DATASET CONTENT:
*****

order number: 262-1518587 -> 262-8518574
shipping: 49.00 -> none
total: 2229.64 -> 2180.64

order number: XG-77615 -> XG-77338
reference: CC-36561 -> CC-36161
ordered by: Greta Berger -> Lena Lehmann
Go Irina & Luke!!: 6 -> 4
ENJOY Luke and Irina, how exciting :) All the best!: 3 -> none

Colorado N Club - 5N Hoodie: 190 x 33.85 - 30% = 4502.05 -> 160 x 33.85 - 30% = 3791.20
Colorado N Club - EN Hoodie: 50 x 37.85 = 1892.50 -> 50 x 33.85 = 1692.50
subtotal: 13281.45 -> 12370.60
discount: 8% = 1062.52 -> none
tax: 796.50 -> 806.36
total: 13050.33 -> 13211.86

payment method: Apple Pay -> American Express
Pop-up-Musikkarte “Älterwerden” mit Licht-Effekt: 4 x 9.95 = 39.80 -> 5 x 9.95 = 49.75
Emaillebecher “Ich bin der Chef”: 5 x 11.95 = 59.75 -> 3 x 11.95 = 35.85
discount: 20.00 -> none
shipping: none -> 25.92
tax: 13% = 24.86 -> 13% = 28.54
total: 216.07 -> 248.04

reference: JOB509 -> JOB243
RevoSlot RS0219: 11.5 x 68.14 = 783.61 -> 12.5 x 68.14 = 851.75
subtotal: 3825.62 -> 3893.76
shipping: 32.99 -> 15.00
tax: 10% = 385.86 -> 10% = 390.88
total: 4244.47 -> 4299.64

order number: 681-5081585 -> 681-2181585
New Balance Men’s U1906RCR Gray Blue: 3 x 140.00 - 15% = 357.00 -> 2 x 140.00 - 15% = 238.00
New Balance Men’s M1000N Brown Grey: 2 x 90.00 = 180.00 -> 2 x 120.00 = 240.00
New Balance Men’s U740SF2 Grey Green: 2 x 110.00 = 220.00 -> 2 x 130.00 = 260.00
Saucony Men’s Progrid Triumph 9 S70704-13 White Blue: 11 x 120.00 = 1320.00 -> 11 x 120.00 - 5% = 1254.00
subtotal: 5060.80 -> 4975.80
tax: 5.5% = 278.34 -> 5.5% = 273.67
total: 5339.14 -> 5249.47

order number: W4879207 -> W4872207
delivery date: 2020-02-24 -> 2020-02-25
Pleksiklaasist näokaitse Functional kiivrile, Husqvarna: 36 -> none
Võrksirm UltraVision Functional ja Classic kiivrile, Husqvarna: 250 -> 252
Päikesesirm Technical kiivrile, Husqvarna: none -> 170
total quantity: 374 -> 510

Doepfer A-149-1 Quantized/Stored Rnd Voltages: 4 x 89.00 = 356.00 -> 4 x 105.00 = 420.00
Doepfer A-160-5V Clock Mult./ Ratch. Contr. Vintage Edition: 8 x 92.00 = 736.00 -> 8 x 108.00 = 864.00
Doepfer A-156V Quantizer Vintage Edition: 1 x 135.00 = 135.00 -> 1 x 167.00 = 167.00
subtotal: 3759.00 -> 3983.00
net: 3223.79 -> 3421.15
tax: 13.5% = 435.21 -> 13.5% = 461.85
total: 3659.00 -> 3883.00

*****

Copy out the lines from the line containing "total: 4244.47 -> 4299.64" to the end of the listing above, without alteration.

total: 4244.47 -> 4299.64

order number: 681-5081585 -> 681-2181585
New Balance Men’s U1906RCR Gray Blue: 3 x 140.00 - 15% = 357.00 -> 2 x 140.00 - 15% = 238.00
New Balance Men’s M1000N Brown Grey: 2 x 90.00 = 180.00 -> 2 x 120.00 = 240.00
New Balance Men’s U740SF2 Grey Green: 2 x 110.00 = 220.00 -> 2 x 130.00 = 260.00
Saucony Men’s Progrid Triumph 9 S70704-13 White Blue: 11 x 120.00 = 1320.00 -> 11 x 120.00 - 5% = 1254.00
subtotal: 5060.80 -> 4975.80
tax: 5.5% = 278.34 -> 5.5% = 273.67
total: 5339.14 -> 5249.47

order number: W4879207 -> W4872207
delivery date: 2020-02-24 -> 2020-02-25
Pleksiklaasist näokaitse Functional kiivrile, Husqvarna: 36 -> none
Võrksirm UltraVision Functional ja Classic kiivrile, Husqvarna: 250 -> 252
Päikesesirm Technical kiivrile, Husqvarna: none -> 170
total quantity: 374 -> 510

Doepfer A-149-1 Quantized/Stored Rnd Voltages: 4 x 89.00 = 356.00 -> 4 x 105.00 = 420.00
Doepfer A-160-5V Clock Mult./ Ratch. Contr. Vintage Edition: 8 x 92.00 = 736.00 -> 8 x 108.00 = 864.00
Doepfer A-156V Quantizer Vintage Edition: 1 x 135.00 = 135.00 -> 1 x 167.00 = 167.00
subtotal: 3759.00 -> 3983.00
net: 3223.79 -> 3421.15
tax: 13.5% = 435.21 -> 13.5% = 461.85
total: 3659.00 -> 3883.00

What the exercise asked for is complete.